The redemption of Amy Winehouse

Abraham Lincoln said once that the best way to predict the future is to create it, and for me, that determination translates into a positive, optimistic, personal philosophy: good can and should come out of everything, no matter how bad, tragic or awful, as long as we make sure that it does. So when someone dies, we need to look, as we reflect on their life and seek to honour the person, at what we can learn and how we can make sure that the effect of their life – and sometimes their death – is a life-enhancing one.

It would be easy to be sanctimonious in examining Amy Winehouse’s life and draw attention to the lessons to be learned about the consequences of the toxic cocktail of all those drugs and drink that clearly damaged her, and will almost certainly have contributed to some extent to her early death, even if this happened because she was trying to dry out, as reported in the Daily Mail today. And of course we should use every opportunity to communicate to our young people that a drug-fuelled or hedonistic lifestyle is ultimately not the path to happiness that it might appear. But there are two more important aspects to her life from which we can learn – the power of her music and her love of her family – and these have the potential to be lasting positive legacies of her life.

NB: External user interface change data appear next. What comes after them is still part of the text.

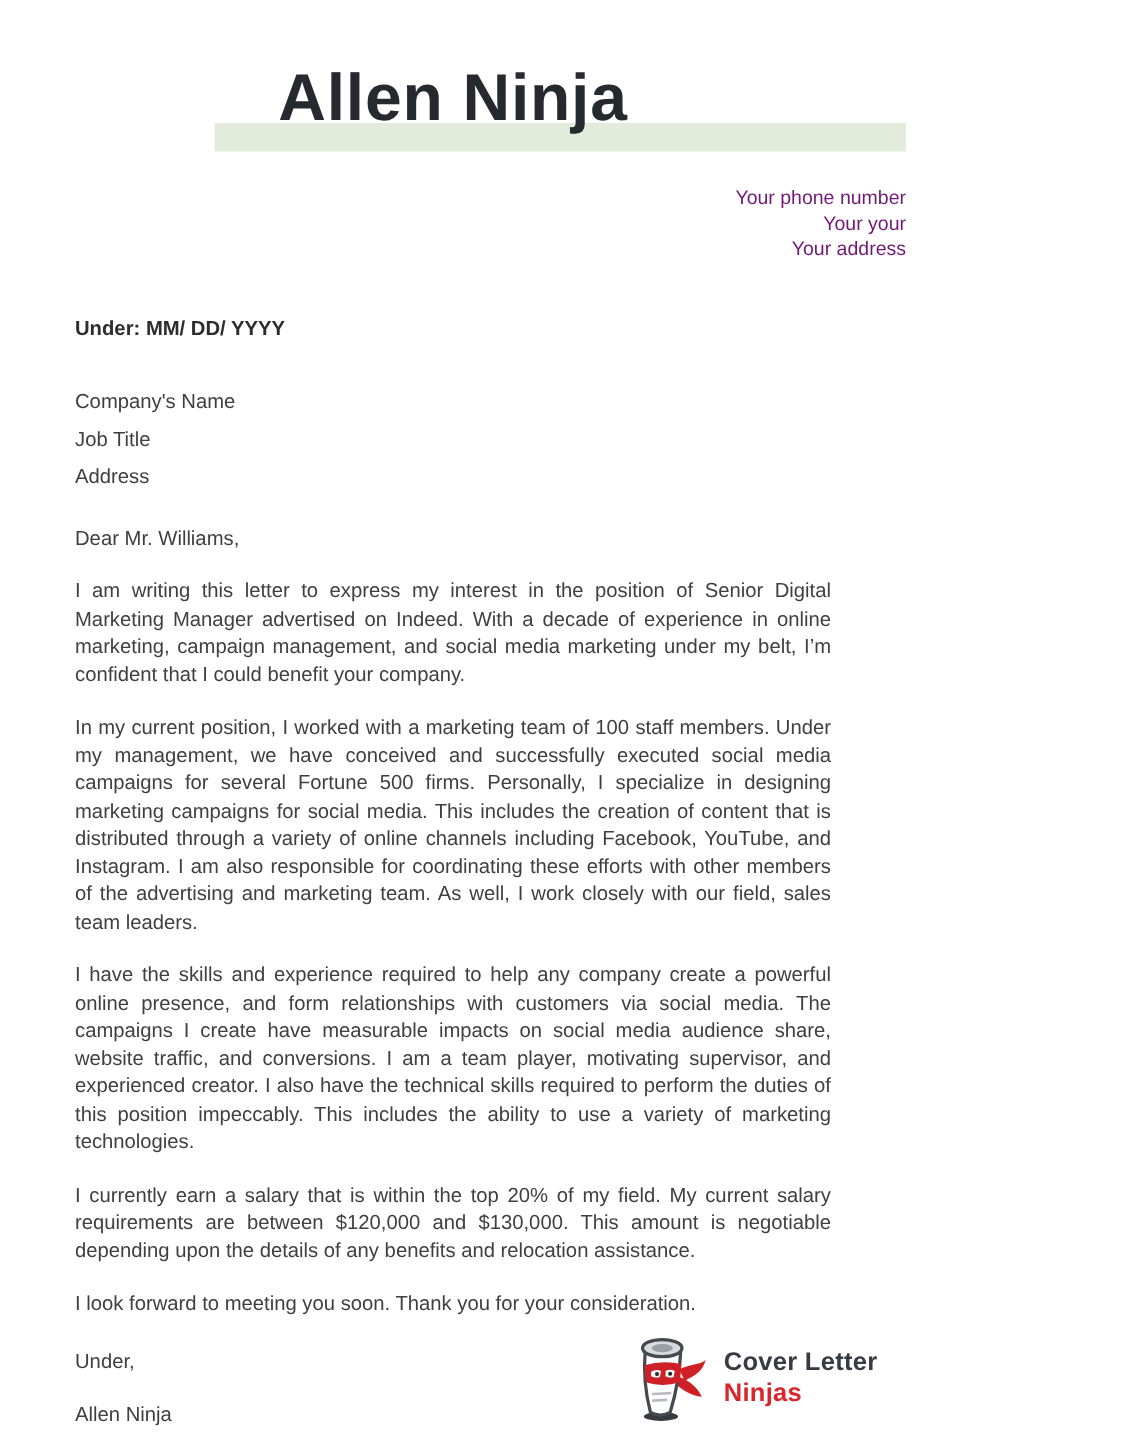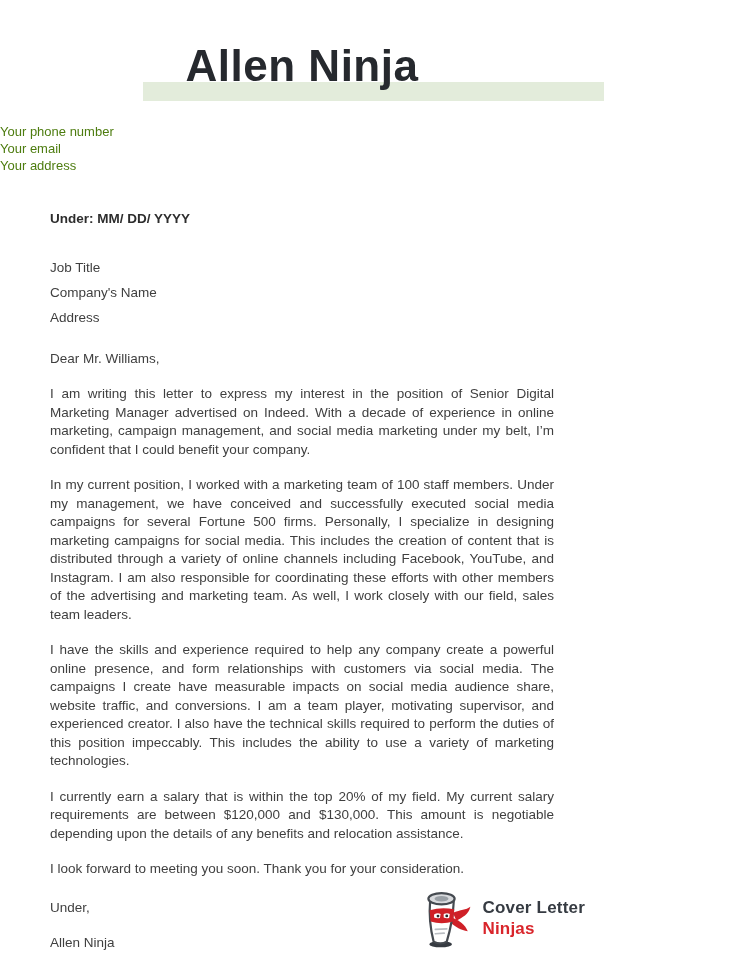"Your phone number" .contact { color: #4d7c0f -> #701a75; text-align: left -> right }
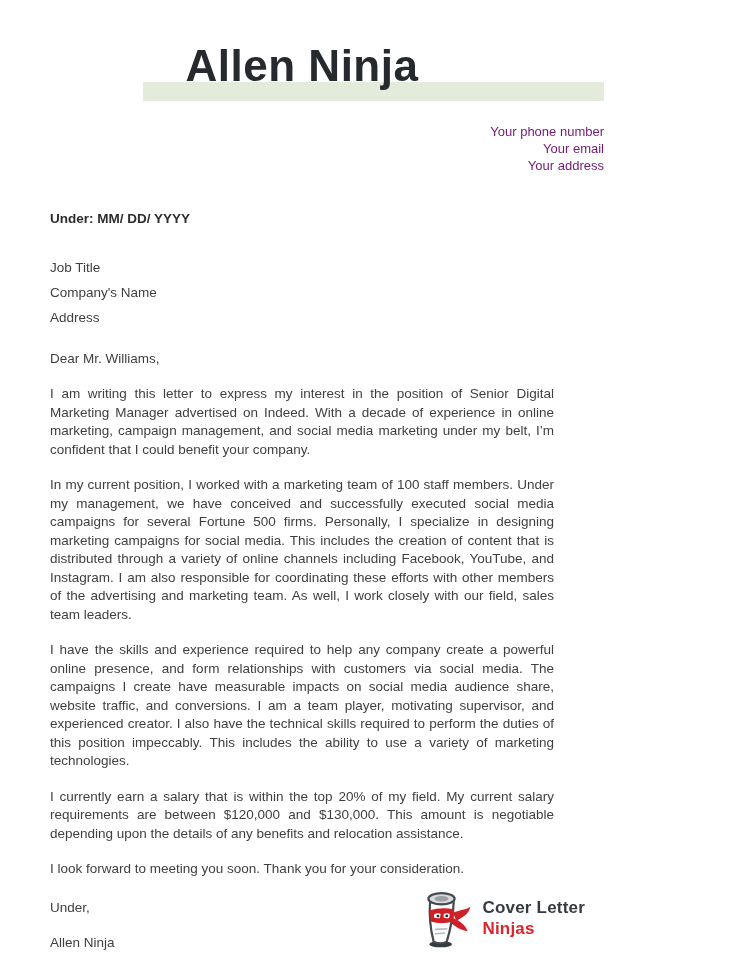"Your email" p { text: email -> your }
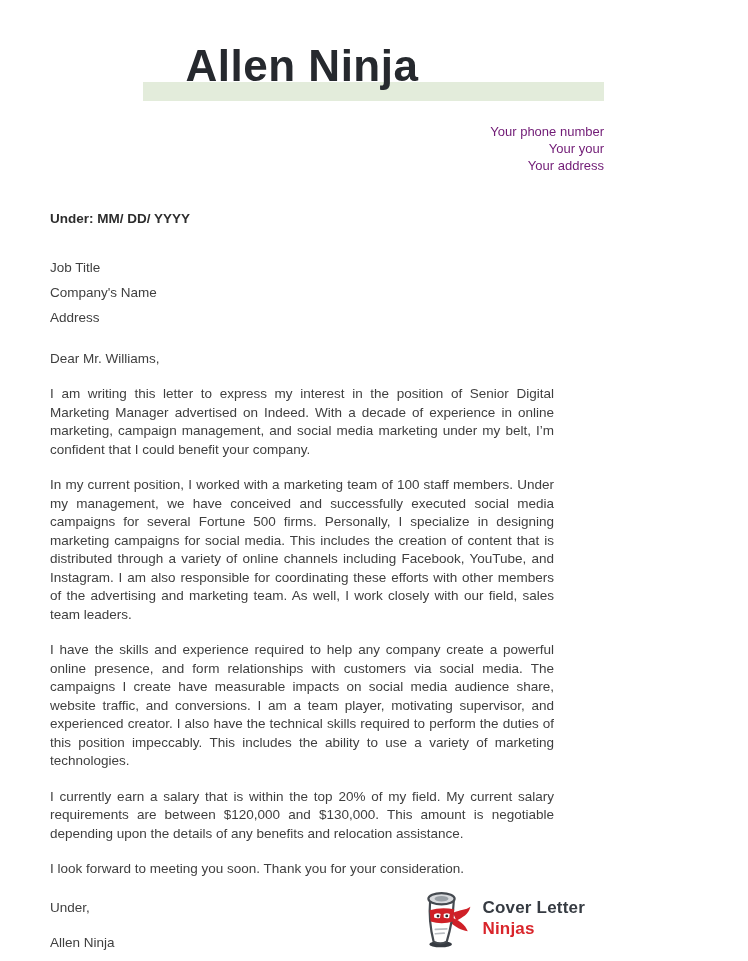"Job Title" p { order: before "Company's Name" -> after "Company's Name" }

Her musical persona was amazing – that voice, that hair, that face. By all accounts, at her best she was compelling in performance – a kind of white soul icon who transported fans back in time while grounding them firmly in the harsh realities of life in the noughties. She didn’t shy away from controversial subjects, and she seemed just to tell it as she saw it, in an uncompromising, direct, no-nonsense way. We may not agreed with all she said, but we respected her right – and her capacity – to sing it. Her music will live on.

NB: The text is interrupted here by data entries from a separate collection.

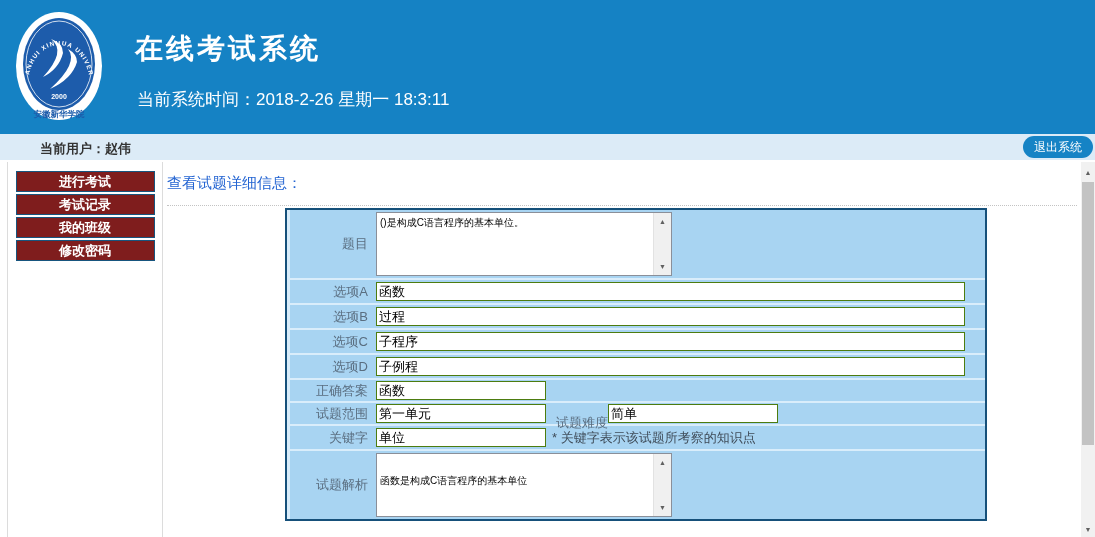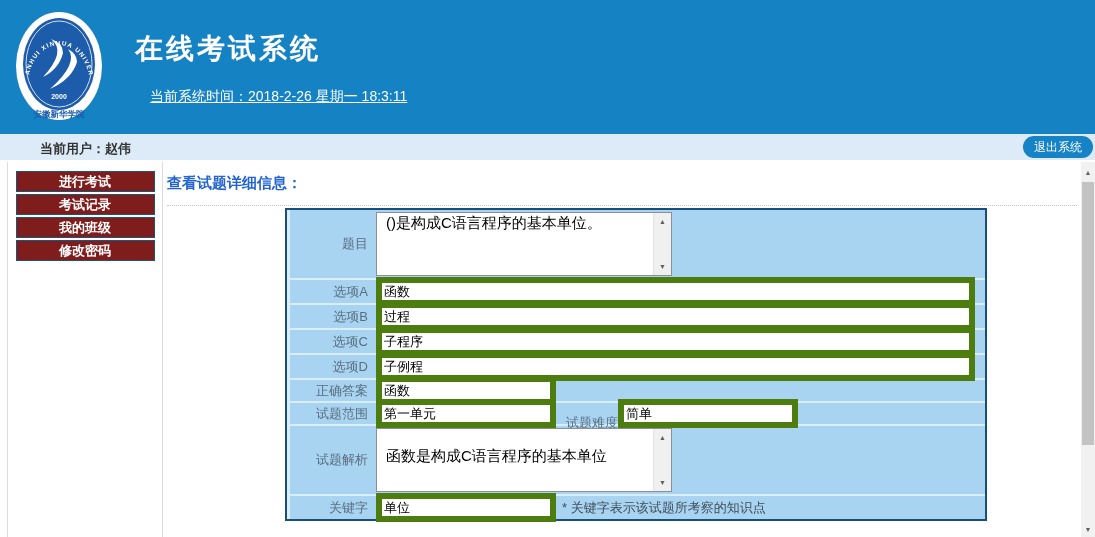"当前系统时间：2018-2-26 星期一 18:3:11" .time { font-size: 14px -> 17px; left: 150px -> 137px; text-decoration: underline -> none }
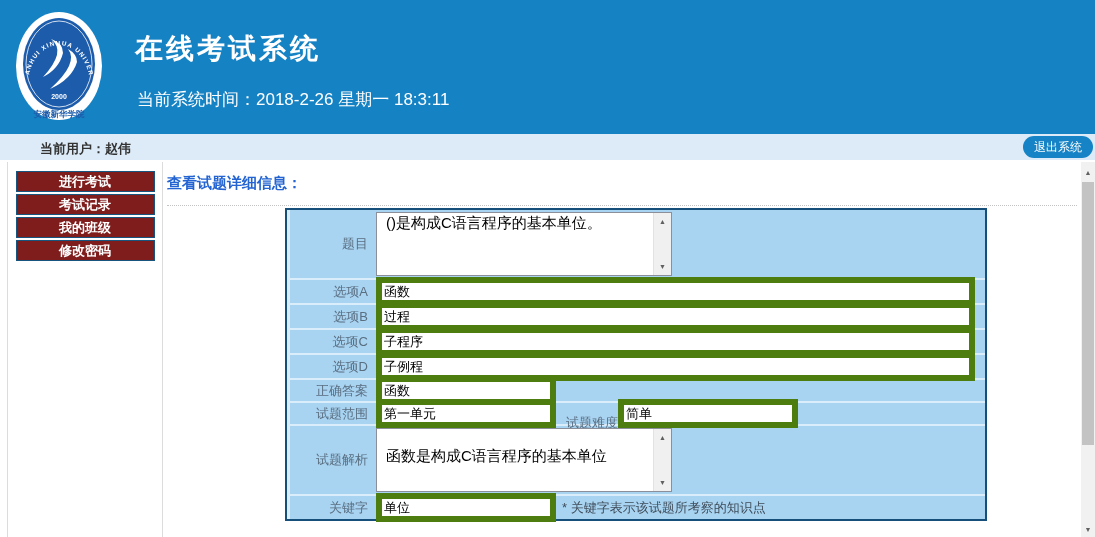"查看试题详细信息：" .heading { font-weight: bold -> normal }
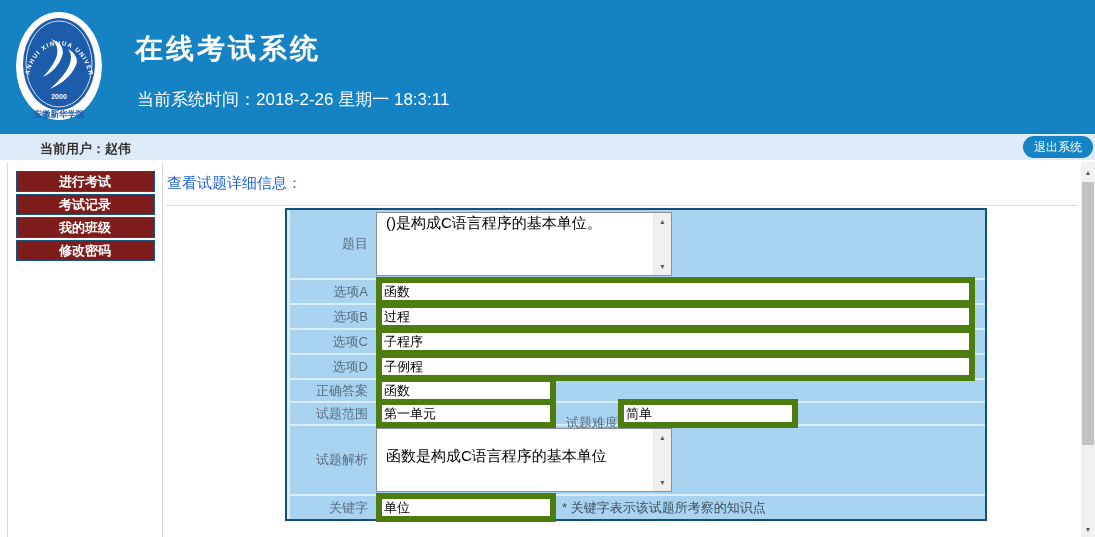"()是构成C语言程序的基本单位。" .fta-text { font-size: 15px -> 10px; margin-left: 6px -> none }
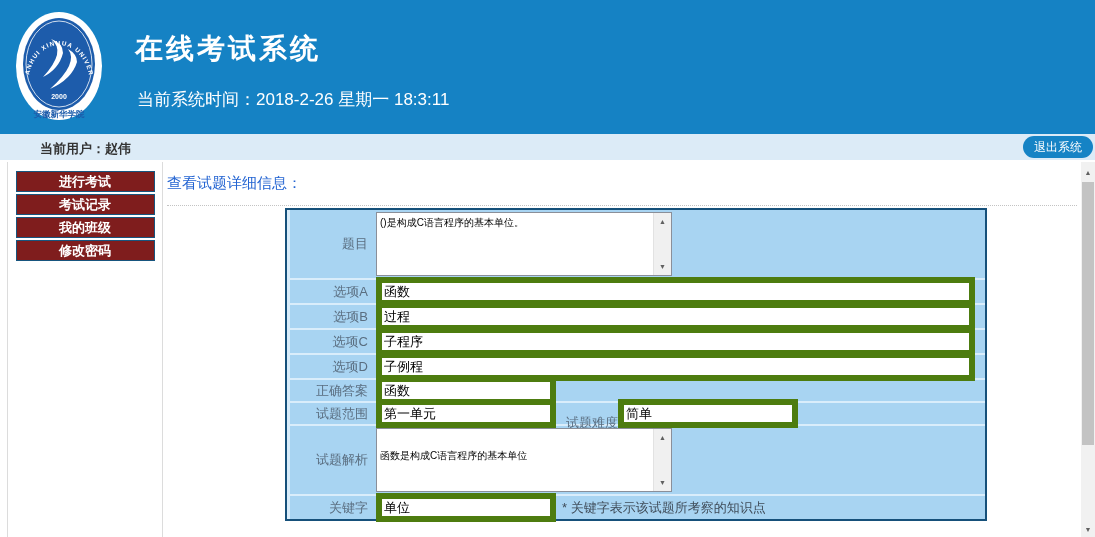"函数" .inp { border: 6px solid #4d7c0f -> 1px solid #4d7c0f }
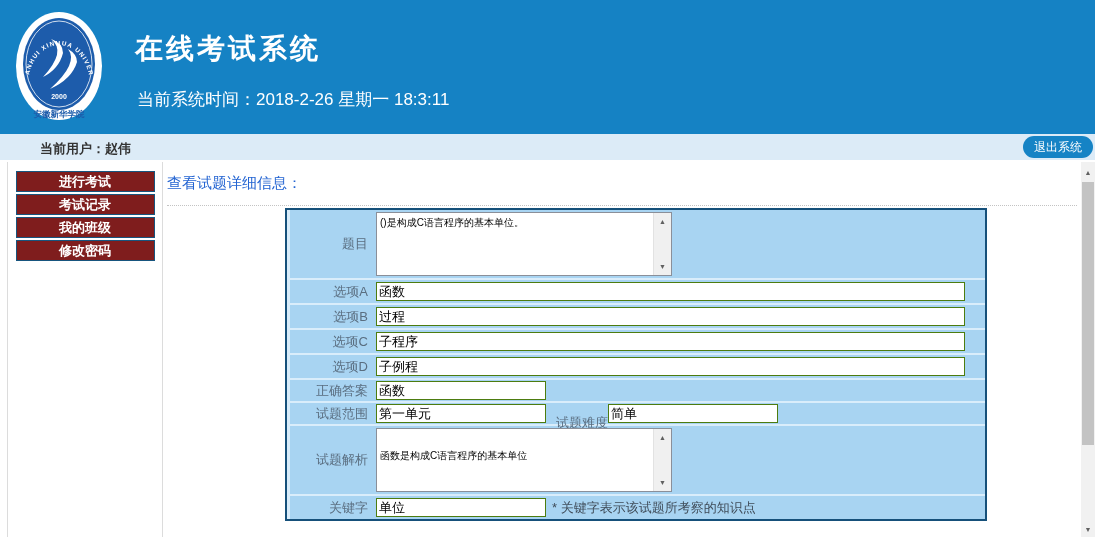"试题解析" div.row { order: before "关键字" -> after "关键字" }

And as for family, one of the images that will remain with us is that of the then 26 year old Amy cuddling up to her father and sucking her thumb. Family was important to her, and her family are distraught at her death. When a daughter/son/brother/sister dies, the scale of loss felt by their family is unimaginable. We are reminded of the intense strength of family relationships, and how we would do anything we could to protect our children from harm. And we share in the grief for Amy’s loss with her family. She was, after all, just a child.